He described that if I’m holding 50 lbs in my right hand and 150 lbs in my left then balance is shifting the excess weight from my left to my right hand. The problem with balance is that either way I adjust the weight, I’m still holding 200 lbs. Balance simply forces me to continue to bear whatever immense weight I’m holding, just in a different way. Balance might give me the illusion of rest as I shift weight from one set of muscles to the next but I’m really just using different muscles. The result is a subtle, growing fatigue as I choose to focus on whatever weight is demanding the most of my energy in the moment.

He went on to describe that while there’s no mention of balance there is a great deal of talk in the Bible about “rhythm.” In a super-short explanation of a massive Biblical theme, he outlined that we see God creating the earth in six days, resting on the seventh. Sabbath. Then, every seven years, the nation of Israel was to observe Shmita or a Sabbatical year where there was to be no planting, plowing, growing, or reaping. Rest for the land, rest for the workers. Then, every seven Sabbatical years (yes, that’s forty-nine years) no work was to be done, land borrowed and sold was returned to its original owners, and slaves were set free. The year of Jubilee. Rhythm. It’s all there in Leviticus.

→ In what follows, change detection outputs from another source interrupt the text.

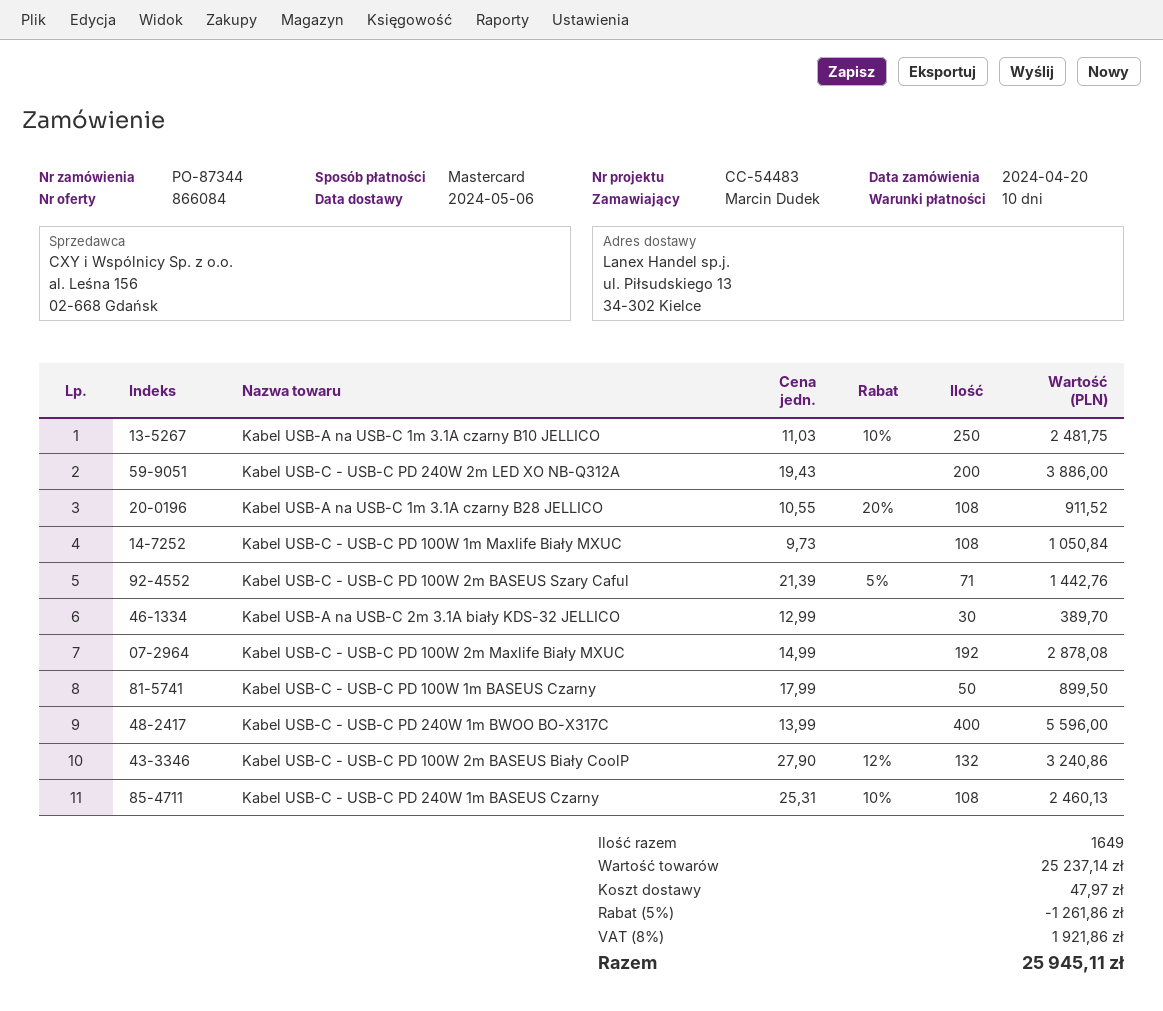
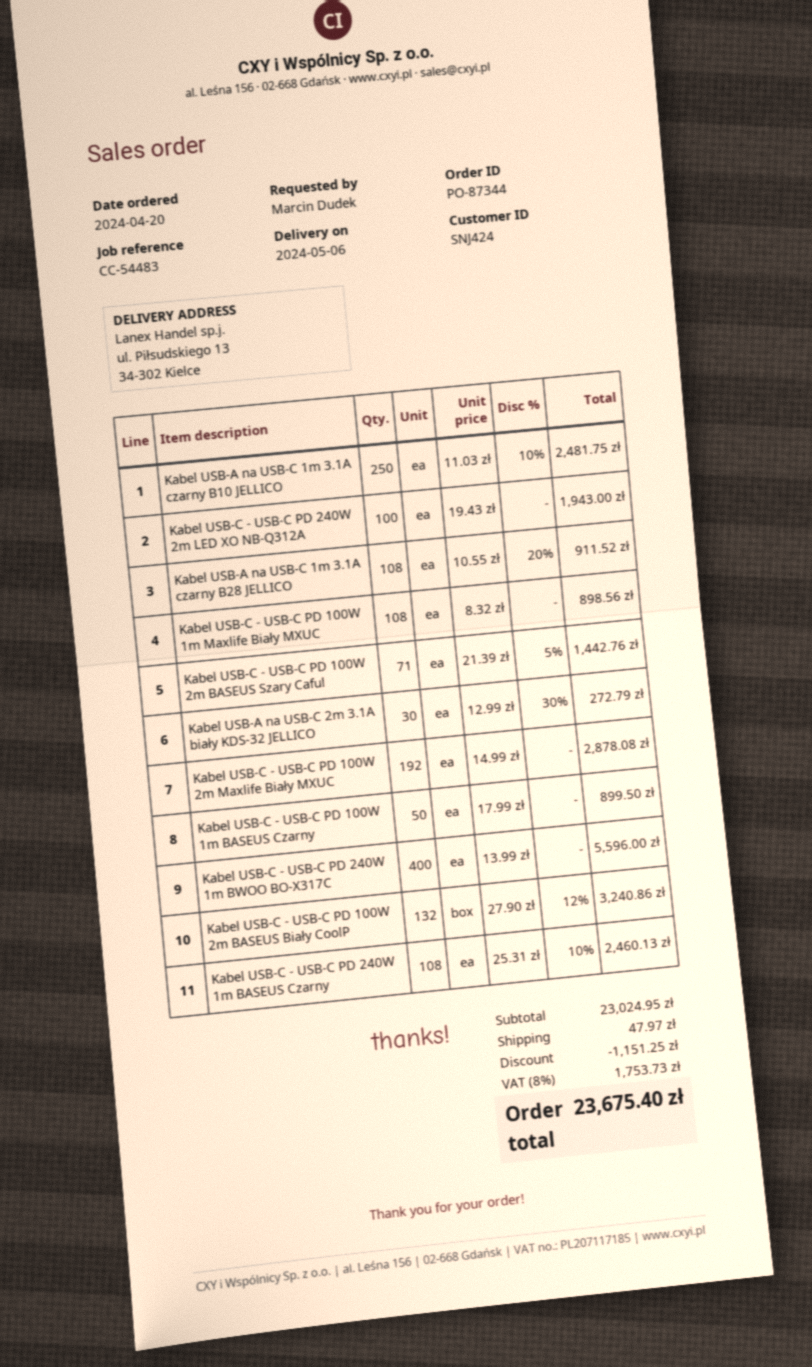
Kabel USB-C - USB-C PD 240W 2m LED XO NB-Q312A: 200 x 19.43 = 3886.00 -> 100 x 19.43 = 1943.00
Kabel USB-C - USB-C PD 100W 1m Maxlife Biały MXUC: 108 x 9.73 = 1050.84 -> 108 x 8.32 = 898.56
Kabel USB-A na USB-C 2m 3.1A biały KDS-32 JELLICO: 30 x 12.99 = 389.70 -> 30 x 12.99 - 30% = 272.79
subtotal: 25237.14 -> 23024.95
discount: 1261.86 -> 1151.25
tax: 8% = 1921.86 -> 8% = 1753.73
total: 25945.11 -> 23675.40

Now, I’ve heard this Sabbath and Jubilee stuff before but never put in these terms: If rhythm is God’s process for restoring creation, his personal and preferred method for creativity, production, and work in the things that he made and the people that follow him then shouldn’t it exist in my own life? I know I’m supposed to take a Sabbath and I usually do. But beyond observing a day of rest, what is all this talk about rhythm in the Bible supposed to look like day to day, hour to hour?

Back to the metaphor. Rhythm is putting down all 200 lbs for a period of time so that you’re holding nothing. Put it down. Empty your hands. Hold nothing. Engaging your faith in this process means trusting that when it’s time to go back and pick up your 200 lbs that it’ll still be there waiting for you. Here are the personal applications I’m working on. It’s not rocket science:

  1. Work hard when it’s time to work. Stop working when it’s time to stop working.
  2. Grazing on technology at home takes away from family and real-life relationships.
  3. Put everything down – One hour a day, one day a week, one weekend a quarter, one week a year.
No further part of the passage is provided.